Repetition, Lean Thinking, and Thicker Digital Markets

In manufacturing, repetition is the key to excellence. Systems like Lean Manufacturing, Kaizen, and Just-In-Time production rely on continuous, incremental improvement of processes that are performed over and over again. But what happens when markets are thin—when transactions are rare, participants change frequently, and no two deals look exactly alike?

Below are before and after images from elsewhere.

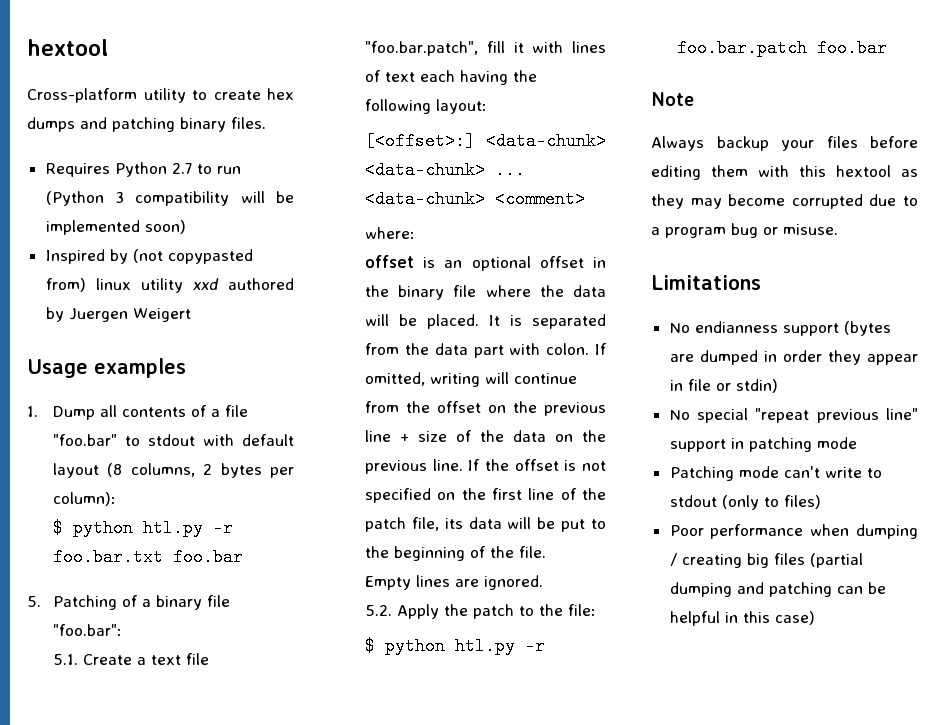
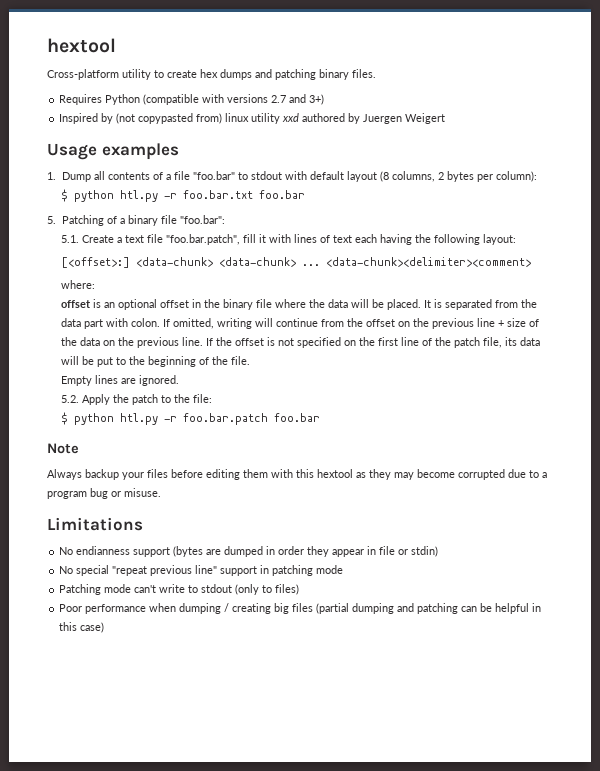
- Requires Python 2.7 to run (Python 3 compatibility will be implemented soon)
+ Requires Python (compatible with versions 2.7 and 3+)
- <data-chunk> <comment>
+ <data-chunk><delimiter><comment>

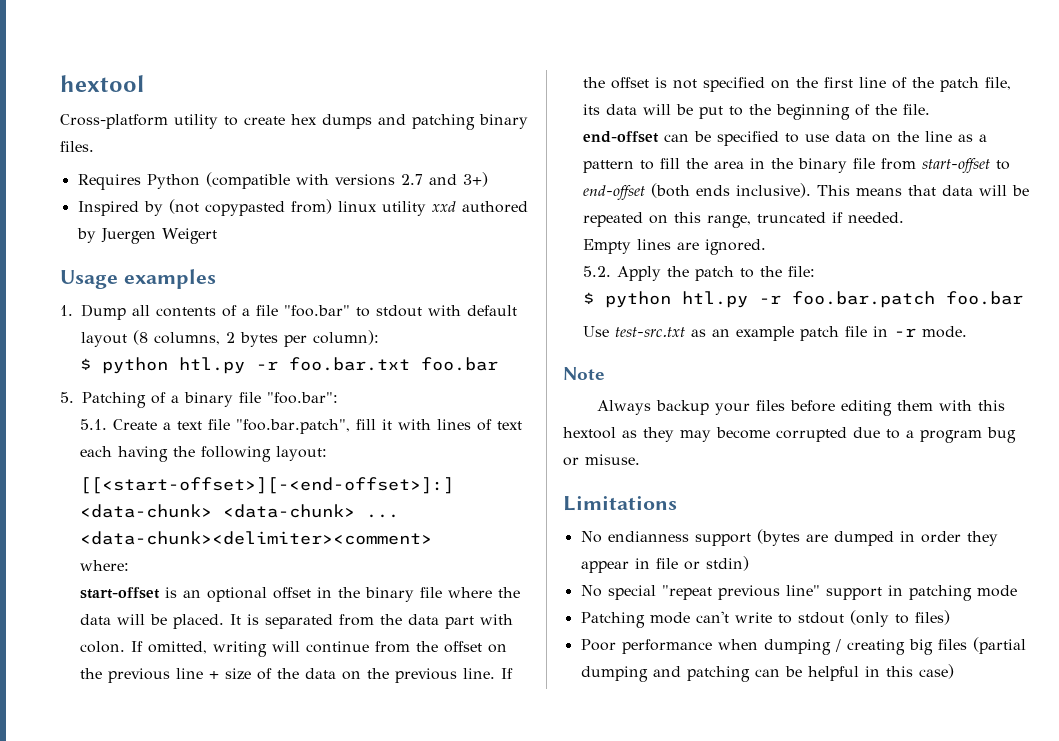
- [<offset>:] <data-chunk> <data-chunk> ...
+ [[<start-offset>][-<end-offset>]:] <data-chunk> <data-chunk> ...
- offset is an optional offset in the binary file where the data will be placed.
+ start-offset is an optional offset in the binary file where the data will be placed.
+ end-offset can be specified to use data on the line as a pattern to fill the area in the binary file from start-offset to end-offset (both ends inclusive). This means that data will be repeated on this range, truncated if needed.
+ Use test-src.txt as an example patch file in -r mode.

In thin markets, the absence of repetition makes it difficult to accumulate learning. Each transaction is treated as unique. Mistakes are repeated. Knowledge is lost. Efficiency gains are minimal. Traditional Software 1.0 solutions exacerbate this by forcing structure onto situations that are inherently unstructured or too infrequently used to justify heavy-handed data standardization.

How LLM+RAG Can Introduce “Digital Repetition”

Even in situations where human participants are unlikely to encounter the same deal twice, AI systems can:

  • Spot patterns across many diverse transactions
  • Suggest best practices based on accumulated knowledge
  • Continuously improve the quality of matches and recommendations

In effect, LLM+RAG systems can create a layer of digital repetition: a shared memory that enables ongoing refinement, even in markets where individual human actors see only sporadic action.

Toward Thicker Digital Markets

By bringing this kind of memory and pattern recognition to thin markets, AI can help “thicken” them over time—making them more efficient, more robust, and more accessible. Cosolvent is being built with this vision in mind: to take the lessons of manufacturing efficiency and apply them to the complex, messy world of market matching. The result could be smarter, faster, and fairer markets—even in places where no traditional system has worked before.